I've just replaced the hardcoded

Code: [Select]

72+1 with this:

Code: [Select]

PUTCTL: LD      A,B             ; Get number of bytes in buffer
        CP      LINEBUFFER+1    ; Test for line overflow
And specified LINEBUFFER at the start of the code with the other EQU statements.

[nockieboy]

Sorted it. I've moved the BUFFER to here:

Code: [Select]

BUFFER .EQU WRKSPC+0F9H ; Input buffer
PROGST  .EQU    WRKSPC+154H     ; Start of program text area
STLOOK  .EQU    WRKSPC+1B8H     ; Start of memory test

And moved the following PROGST and STLOOK away from it by another 10H, so it now has 5AH space (90 chars) and I can continue my type-in without messing with splitting long lines up.

For info, the line buffer size is hardcoded twice in the assembly - I've replaced both instances with a variable and specified it at the top of the code:

Code: [Select]

LINEBUFFER .EQU 5AH ; Maximum line length

All works nicely.

[grumpydoc]

Sorted it. I've moved the BUFFER to here:

Code: [Select]

BUFFER .EQU WRKSPC+0F9H ; Input buffer
PROGST  .EQU    WRKSPC+154H     ; Start of program text area
STLOOK  .EQU    WRKSPC+1B8H     ; Start of memory test

And moved the following PROGST and STLOOK away from it by another 10H, so it now has 5AH space (90 chars) and I can continue my type-in without messing with splitting long lines up.
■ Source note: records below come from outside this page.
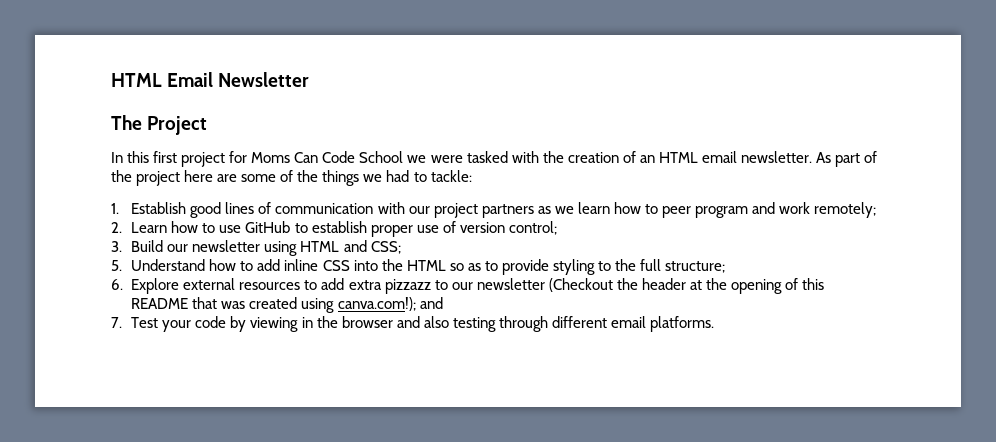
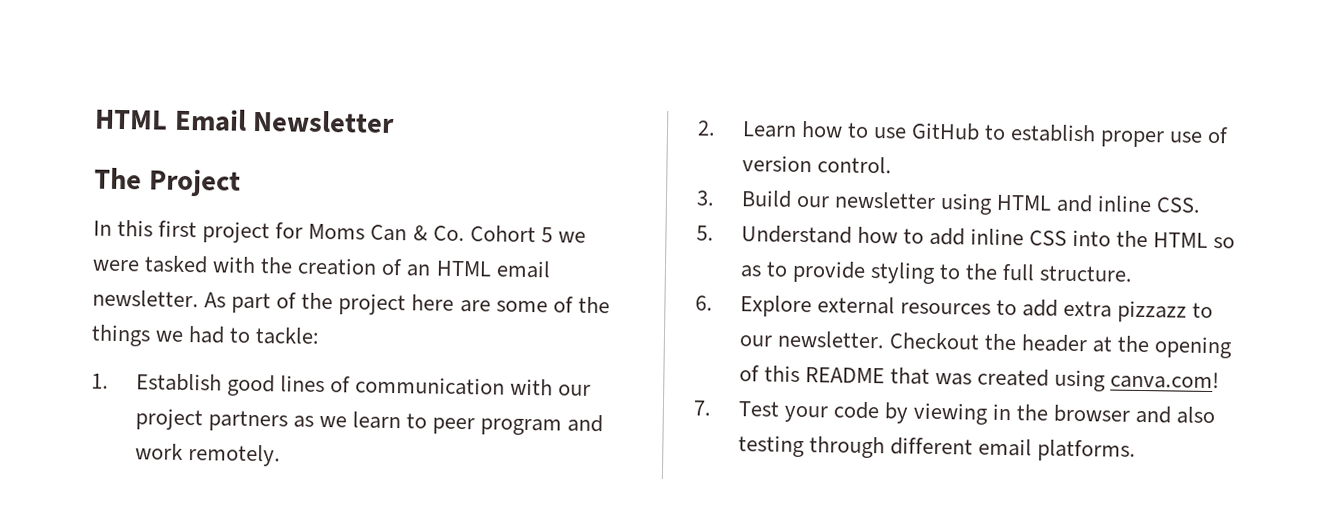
[322,151,404,163] Code School -> [412,225,553,243] & Co. Cohort 5
[613,202,641,214] how -> (401, 420) none
[814,202,877,218] remotely; -> [187,444,281,467] remotely.
[508,221,557,235] control; -> [816,156,892,174] control.
[370,241,401,254] CSS; -> [1097,195,1202,213] inline CSS.
[665,261,726,273] structure; -> [1039,265,1134,282] structure.
[476,278,613,292] newsletter (Checkout -> [776,330,980,350] newsletter. Checkout
[337,297,443,311] canva.com!); and -> [1110,370,1221,390] canva.com!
For info, the line buffer size is hardcoded twice in the assembly - I've replaced both instances with a variable and specified it at the top of the code:

Code: [Select]

LINEBUFFER .EQU 5AH ; Maximum line length

All works nicely.

Well, done. 

As a purely stylistic thing I would have called something which pertains to the length of a buffer BUFLEN or similar rather than LINEBUFFER.

[grumpydoc]

Just another thought.

If you edit any of the code watch the


WRKSPC  .EQU    2045H


The original Nascom implementation had the interpreter itself in ROM up in the top 8k starting at 0xE000 and the workspace started at 0x1000, Grant Searle seems to have switched this around to have the interpreter start at 0x150 (not sure why that address) with the workspace presumably immediately above that. However he has just hard-coded the workspace start address. If you expand the code at all without moving the workspace you will wind up with corruption of the end of the interpreter code.

[nockieboy]

Just another thought.

If you edit any of the code watch the


WRKSPC  .EQU    2045H


The original Nascom implementation had the interpreter itself in ROM up in the top 8k starting at 0xE000 and the workspace started at 0x1000, Grant Searle seems to have switched this around to have the interpreter start at 0x150 (not sure why that address) with the workspace presumably immediately above that. However he has just hard-coded the workspace start address. If you expand the code at all without moving the workspace you will wind up with corruption of the end of the interpreter code.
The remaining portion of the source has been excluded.